- _Aim of the exercise_
Copy out exactly each line from the line with "[171,1129,748,1173] BMAT 2013" through the last line of the material below.

- _Data for analysis_
##############################

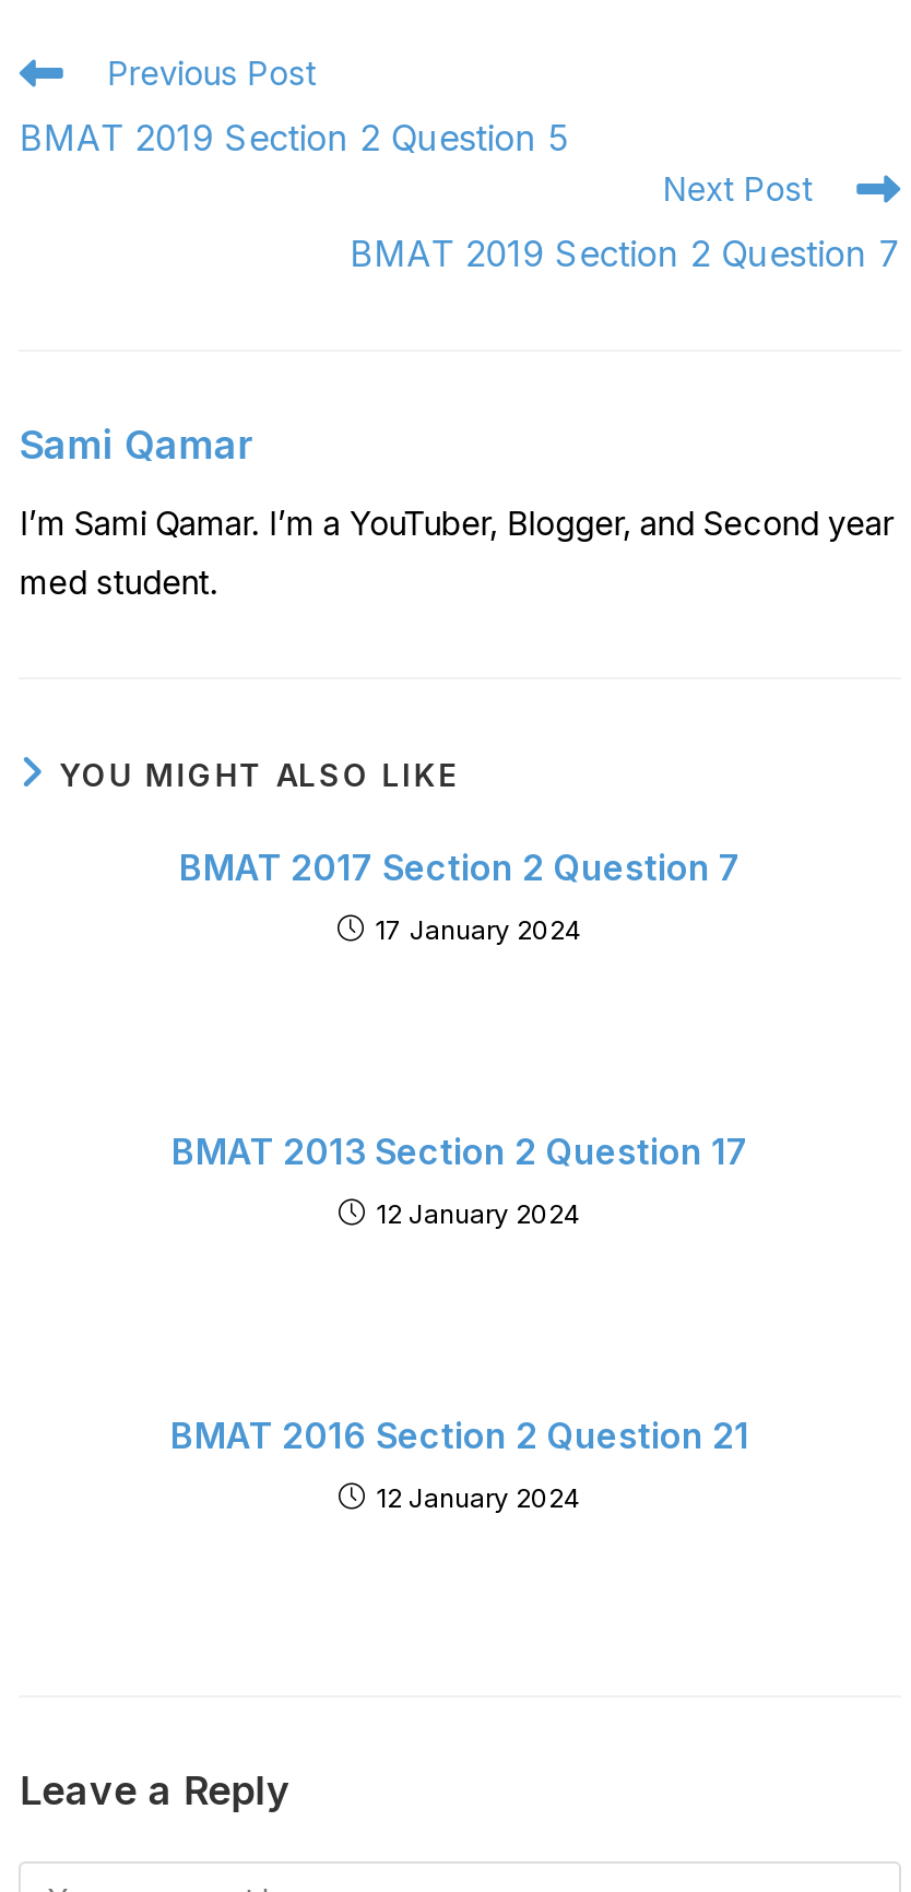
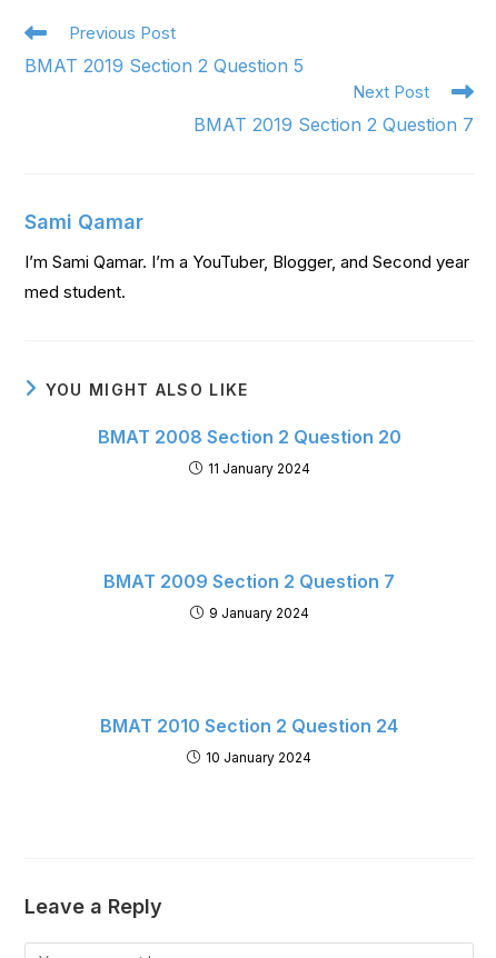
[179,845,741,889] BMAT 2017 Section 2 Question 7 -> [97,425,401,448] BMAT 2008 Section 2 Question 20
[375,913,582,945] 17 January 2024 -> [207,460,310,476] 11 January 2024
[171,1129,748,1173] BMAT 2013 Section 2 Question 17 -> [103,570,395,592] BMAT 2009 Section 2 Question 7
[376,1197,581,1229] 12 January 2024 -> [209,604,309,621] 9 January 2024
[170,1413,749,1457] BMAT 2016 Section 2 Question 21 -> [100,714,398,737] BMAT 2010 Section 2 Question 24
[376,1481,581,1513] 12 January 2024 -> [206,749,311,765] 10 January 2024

##############################

- _Output for this exercise_
[171,1129,748,1173] BMAT 2013 Section 2 Question 17 -> [103,570,395,592] BMAT 2009 Section 2 Question 7
[376,1197,581,1229] 12 January 2024 -> [209,604,309,621] 9 January 2024
[170,1413,749,1457] BMAT 2016 Section 2 Question 21 -> [100,714,398,737] BMAT 2010 Section 2 Question 24
[376,1481,581,1513] 12 January 2024 -> [206,749,311,765] 10 January 2024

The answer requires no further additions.